À Ankorikahely, les femmes de l’Association FVM mènent une initiative qui associe restauration des mangroves, innovation écologique et valorisation des produits de la pêche. En reboisant deux hectares de mangroves, en produisant 2 000 jeunes plants dans des pots biodégradables en « satrana » et en construisant un bâtiment de stockage pour les poissons salés, elles contribuent à la préservation des écosystèmes côtiers tout en renforçant les moyens de subsistance de leur communauté.
Une restauration écologique portée par les femmes
Face aux effets du changement climatique, à l’érosion côtière, aux tempêtes et à la dégradation des habitats marins, les membres de l’Association FVM ont choisi d’agir en restaurant les mangroves d’Ankorikahely. Après avoir collecté les propagules, elles ont mis en place une pépinière éco-responsable produisant 2 000 jeunes plants. Pour limiter l’utilisation du plastique, les plants sont élevés dans des pots biodégradables confectionnés artisanalement à partir de « satrana », un matériau local qui valorise le savoir-faire traditionnel tout en réduisant l’empreinte environnementale des activités de reboisement.
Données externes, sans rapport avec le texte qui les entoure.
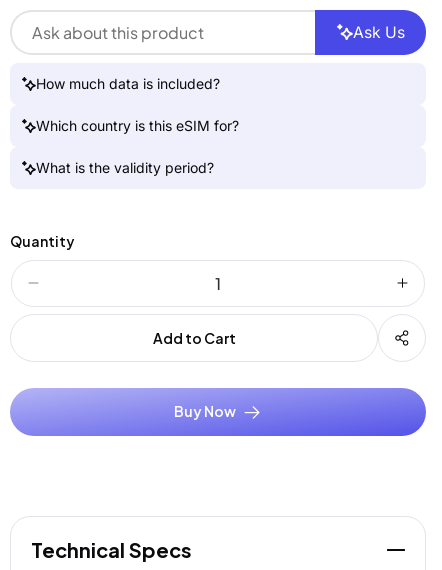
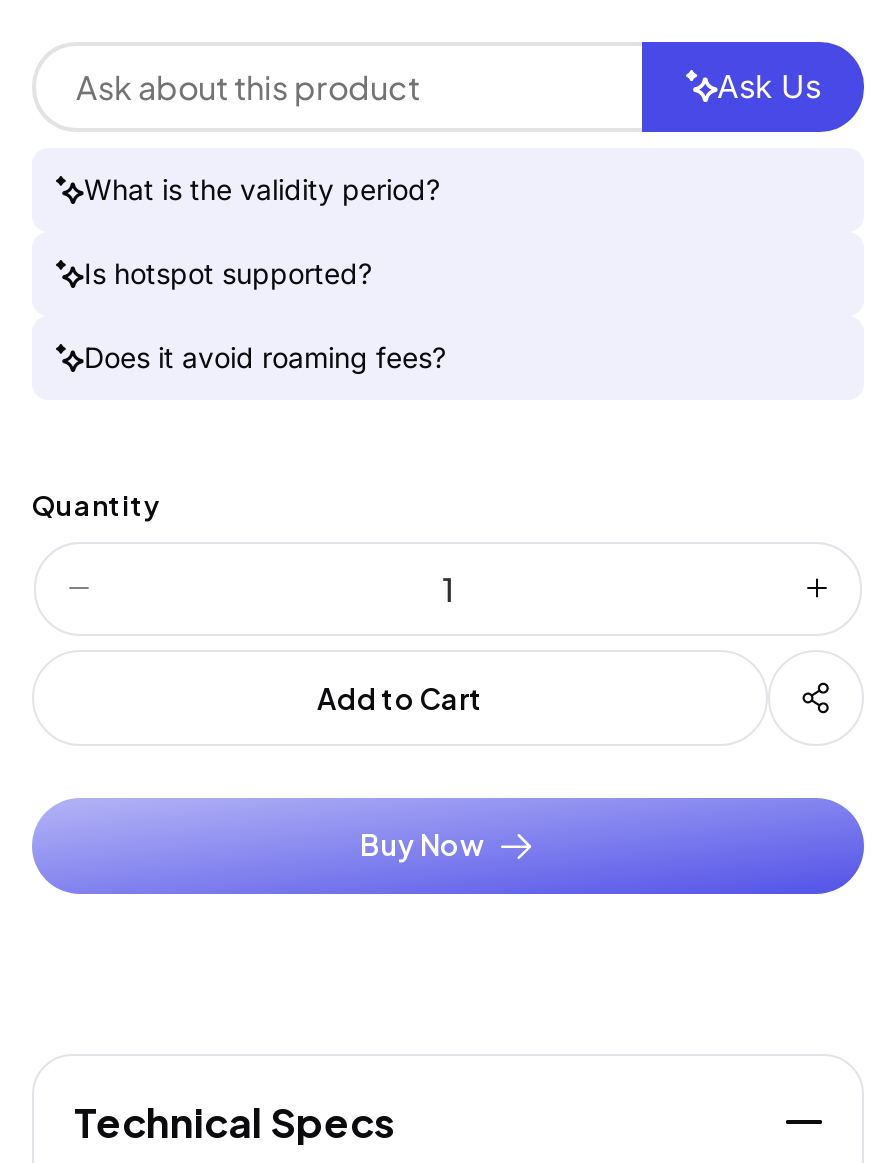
- How much data is included?
- Which country is this eSIM for?

moved up: What is the validity period?

+ Is hotspot supported?
+ Does it avoid roaming fees?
Les jeunes plants ont ensuite été transplantés sur une zone dégradée de deux hectares, identifiée par la communauté comme prioritaire pour la restauration écologique. Les membres de l’association assurent désormais l’entretien de la pépinière, la surveillance de la zone restaurée et le suivi des plantations afin de favoriser la régénération des mangroves, essentielles à la protection du littoral, au maintien de la biodiversité et au soutien des activités de pêche.
Conservation des écosystèmes et amélioration des revenus
Au-delà de la restauration des mangroves, l’Association FVM a développé une initiative destinée à mieux valoriser les produits de la pêche. Un bâtiment de stockage des poissons salés a été construit afin de réduire les pertes, d’améliorer les conditions de conservation et de renforcer la qualité des produits destinés au marché. Cette infrastructure constitue un appui concret aux activités économiques locales tout en complétant les actions de conservation menées par les femmes.
Cette approche associe directement protection des écosystèmes et amélioration des moyens de subsistance. Elle renforce également la place des femmes dans l’économie locale et dans la gouvernance environnementale. Malgré les défis liés à la fabrication des pots et à l’enclavement de la zone, l’association a pu s’appuyer sur des séances de travail collectives et sur la mobilisation de la communauté.
Soutenue par le Réseau MIHARI et le CEPF, l’association FVM souhaite désormais assurer un suivi technique des plantations, garantir la bonne gestion du bâtiment de stockage et promouvoir la technique des pots biodégradables en satrana comme une bonne pratique écologique auprès d’autres associations.